• _EXERCISE PROMPT_
Scan the entries below and extract each line with the word "Cena" in it.

═════ THE DATA

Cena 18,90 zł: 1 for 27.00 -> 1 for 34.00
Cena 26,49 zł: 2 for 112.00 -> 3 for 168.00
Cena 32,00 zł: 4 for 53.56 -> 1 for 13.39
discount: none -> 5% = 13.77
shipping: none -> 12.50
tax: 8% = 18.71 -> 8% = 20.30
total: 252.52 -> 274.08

══════════
═════ THE DATA

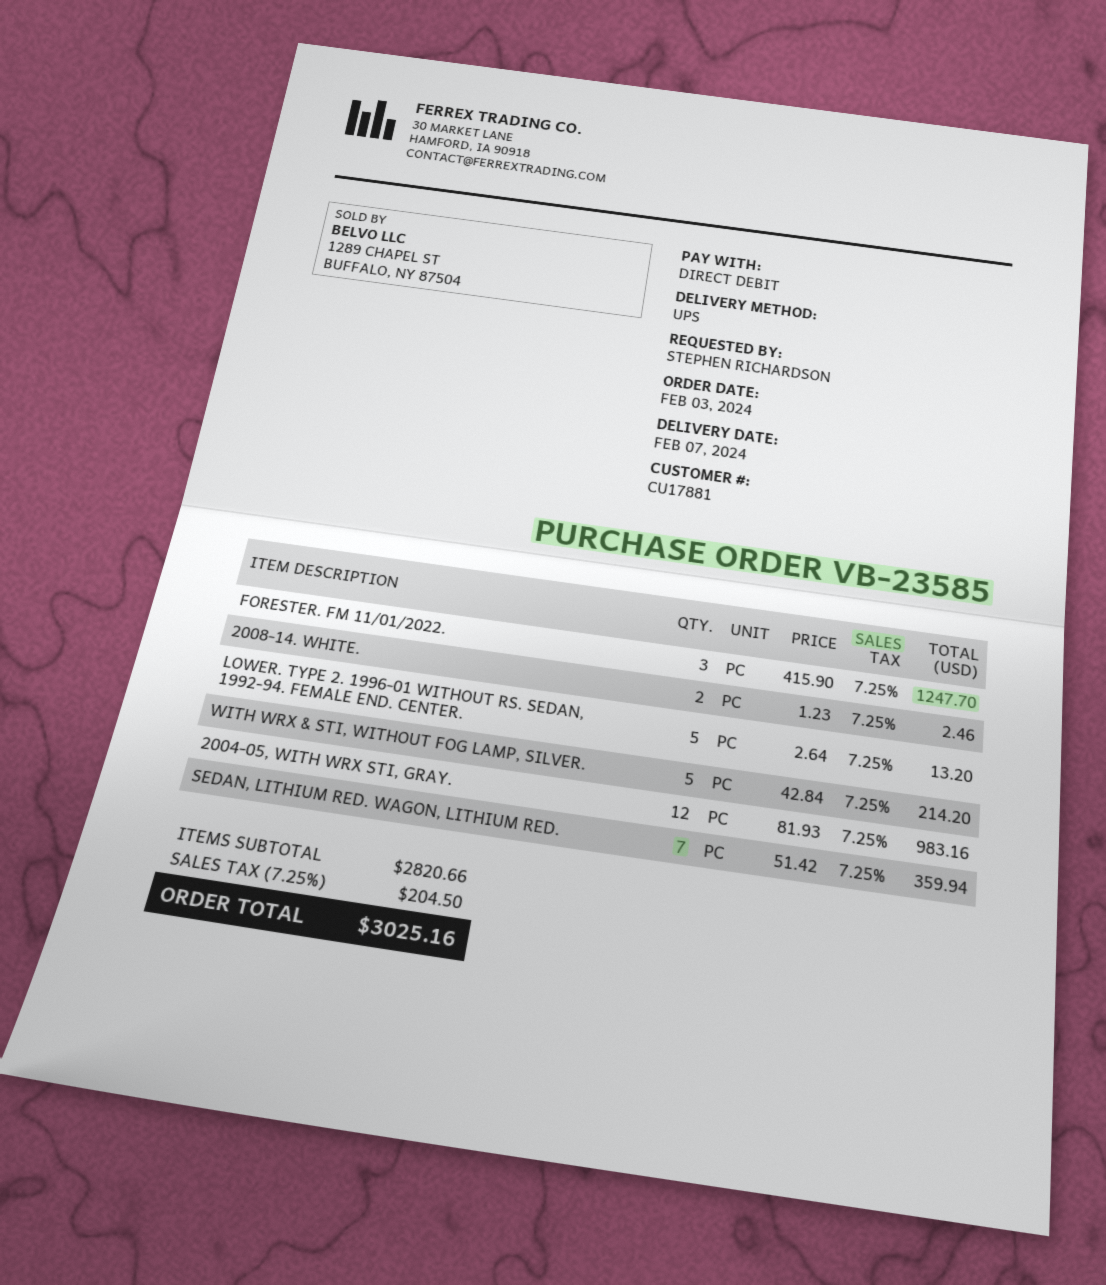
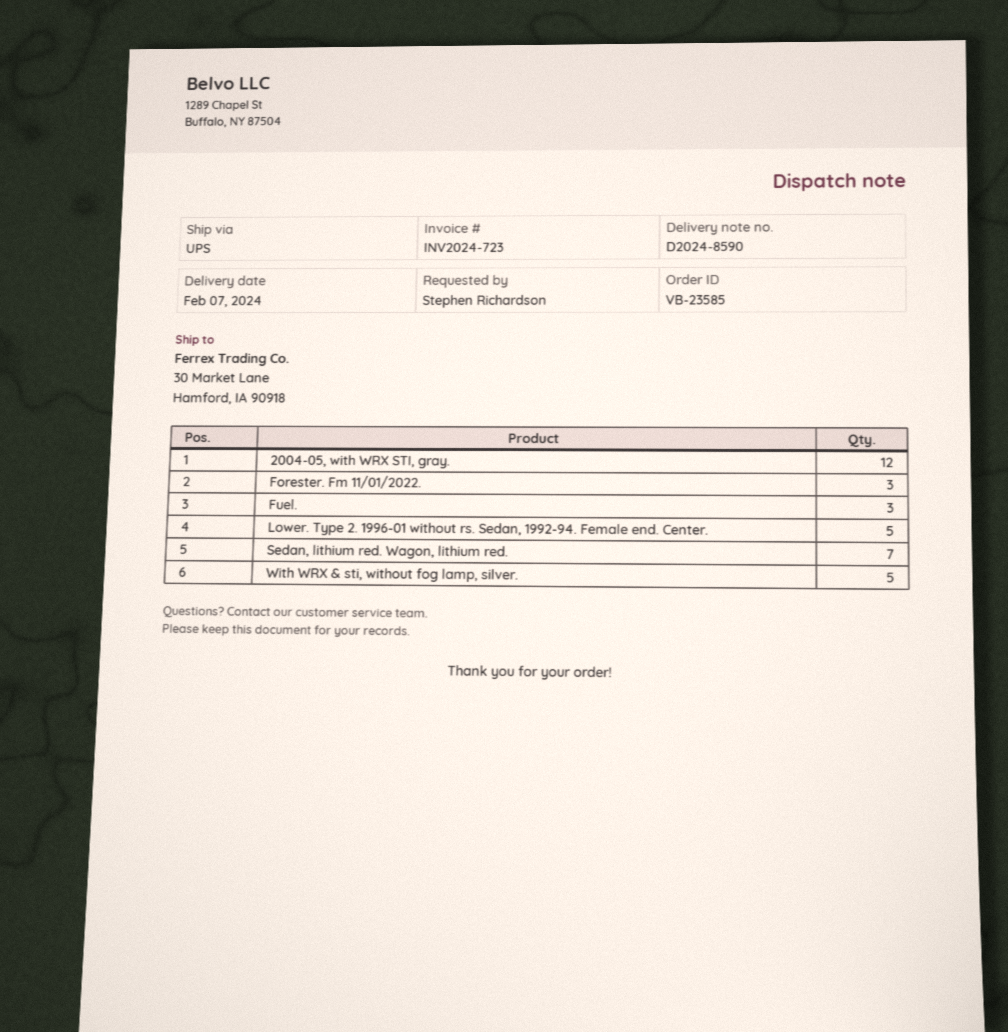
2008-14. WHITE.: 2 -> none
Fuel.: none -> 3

══════════

• _ANSWER BOX_
Cena 18,90 zł: 1 for 27.00 -> 1 for 34.00
Cena 26,49 zł: 2 for 112.00 -> 3 for 168.00
Cena 32,00 zł: 4 for 53.56 -> 1 for 13.39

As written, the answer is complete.